Jean Alesi, lui, est trop loin. Il n’a pas vu la subite décélération de la Benetton. Par contre, il a entendu les cris de surprise qui ont fait trembler les travées. « J’ai soudainement constaté qu’il y avait un affolement dans les tribunes, raconte-t-il dans l’Équipe après la course. « Quelque chose de majeur venait sûrement de survenir. » Sur le muret des stands Ferrari, tout le monde est au courant. Pas leur pilote. « Le mécano qui s’occupait de mon panneau de signalisation n’a pas eu le temps de réagir et de m’en avertir. J’ai pris la tête sans le savoir ! »

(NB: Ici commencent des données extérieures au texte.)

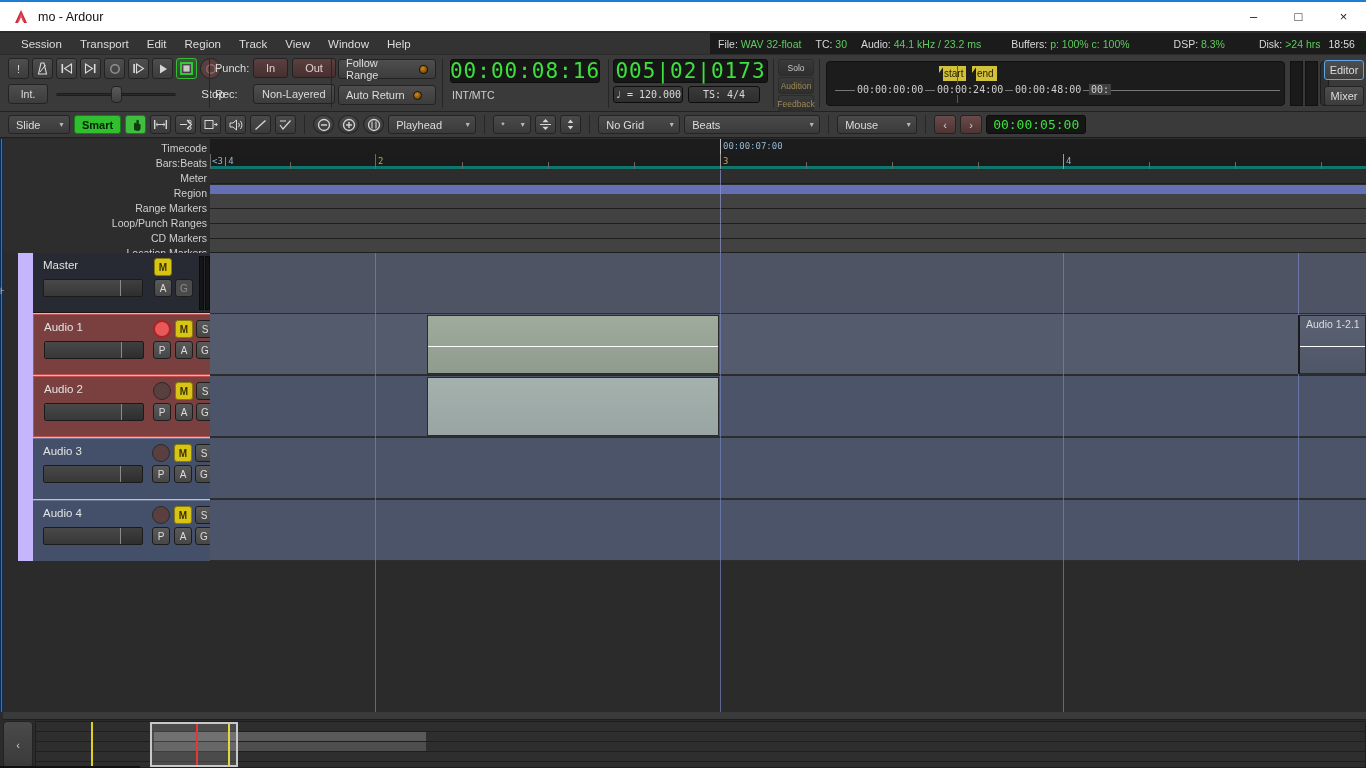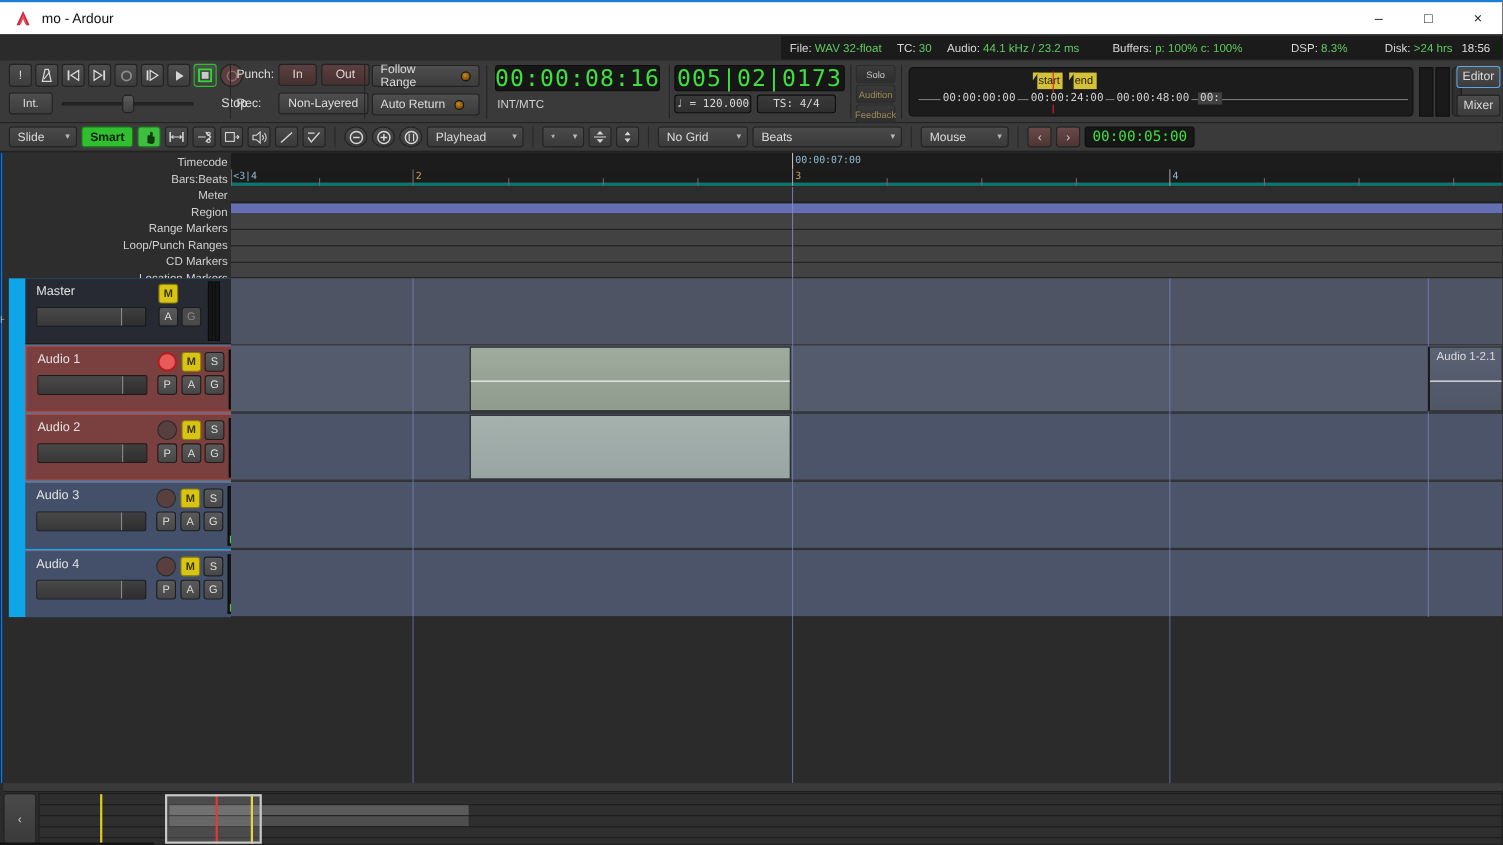--- a/index.html
+++ b/index.html
@@ -146,21 +146,21 @@
   .lane{ position:absolute; left:0; width:1156px; }
   .lane.tc{ background:#1c1c1c; }
   .lane.bb{ background:#1b1b1b; }
   .lane.mk{ background:#424242; border-bottom:1px solid #1f1f1f; }
   .lane.tempo{ background:#6570b4; }
   .lane.meter{ background:#2d2d2d; border-bottom:1px solid #1f1f1f;}
   .ticklbl{ position:absolute; font-size:9px; font-family:"DejaVu Sans Mono", monospace; }
   .tick{ position:absolute; width:1px; background:#6a6a6a; }
 
   
-  .trackheaders{ position:absolute; left:8px; top:114px; width:207px; height:459px; background:#0ea5e9;padding-left:44px; }
+  .trackheaders{ position:absolute; left:18px; top:114px; width:207px; height:459px; background:#c4b5fd;padding-left:44px; }
   .thdr{ position:absolute; left:15px; width:192px; }
   .thdr .name{ position:absolute; left:10px; top:6px; font-size:11.5px; color:#e2e2e2; }
   .gainslider{ position:absolute; left:10px; width:100px; height:18px;
     background:linear-gradient(#3f3f3f,#2e2e2e); border:1px solid #1b1b1b; border-radius:2px; }
   .gainfill{ position:absolute; left:0; top:0; bottom:0; width:79%;
     background:linear-gradient(#484848,#383838); border-right:1px solid #8a8a8a; }
   .minibtn{ position:absolute; width:18px; height:18px; border-radius:3px;
     border:1px solid #1d1d1d; background:linear-gradient(#5a5a5a,#474747);
     display:flex; align-items:center; justify-content:center; font-size:10px; color:#dcdcdc; }
   .minibtn.mute{ background:#d8c414; color:#3a3200; border-color:#8a7c08; font-weight:bold; }
@@ -207,20 +207,30 @@
       </svg>
     </div>
     <div class="tb-title">mo - Ardour</div>
     <div class="tb-btns">
       <div class="tb-btn">–</div>
       <div class="tb-btn">□</div>
       <div class="tb-btn close">×</div>
     </div>
   </div>
 
+  <div class="menubar">
+    <div class="menu-item">Session</div>
+    <div class="menu-item">Transport</div>
+    <div class="menu-item">Edit</div>
+    <div class="menu-item">Region</div>
+    <div class="menu-item">Track</div>
+    <div class="menu-item">View</div>
+    <div class="menu-item">Window</div>
+    <div class="menu-item">Help</div>
+  </div>
 
   <div class="statusstrip" style="width:656px;">
     <span class="grp">
       <span class="k">File:</span>
       <span class="v">WAV 32-float</span>
     </span>
     <span class="grp">
       <span class="k">TC:</span>
       <span class="v">30</span>
     </span>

Un tour plus tard, le mécanicien est bien là, avec « P1 » - première position - sur son panneau. Alesi est devant, à dix tours du bonheur. « Je me suis mis à pleurer sous mon casque, je n’y voyais plus rien, confiera-t-il dans l’après-midi. Alors je me suis ressaisi. » Mais partout, on se garde bien de crier victoire. Dans le stand Ferrari. Dans les travées du circuit où les fans de Ferrari sont légions. Et dans les postes commentateurs aussi. Jean-Louis Moncet, pour TF1, cite Enzo Ferrari à un tour de l’arrivée : « pour arriver premier, il faut premièrement arriver. » Alesi le sait et il tient bon, jusqu’au drapeau à damier.

« Jean le méritait tellement ! »

Enfin, c’est l’effusion de joie. Une Ferrari n°27, comme au temps de la splendeur du Canadien Gilles Villeneuve, vient de s’imposer à Montréal. La Scuderia devient, avec 105 victoires, l’écurie la plus titrée de l’histoire. Dans la ferveur, une partie du public est parvenue à se rendre sur la piste, au mépris de tous les dangers. Ensuite, le héros du jour a donc calé mais ça n’achève en rien son bonheur. Michael Schumacher, seulement 6e, vient à sa hauteur. Le Français grimpe à califourchon sur la Benetton, s’accroche à l’arceau de sécurité et poursuit son tour d’honneur. À son arrivée au stand, il n’y a pas que le garage Ferrari qui exulte.
Des mécaniciens de Jordan, Benetton, Williams, Tyrrell, McLaren et Ligier le congratulent. « Je n’avais jamais vu les mécanos des autres écuries applaudir avec autant de conviction une victoire », assure Rémy Gillot (Malboro France) pour l’Équipe. « Jean la méritait tellement ! » ajoute Denis Chevrier, motoriste chez Williams-Renault, résumant l’état d’esprit de tout le paddock. La journée du vainqueur du jour s’est achevée dans un restaurant du centre-ville de Montréal. À son arrivée, tous les clients l’ont aussi chaudement applaudi. À 31 ans, Jean Alesi venait de vivre l’un des plus beaux jours de sa vie.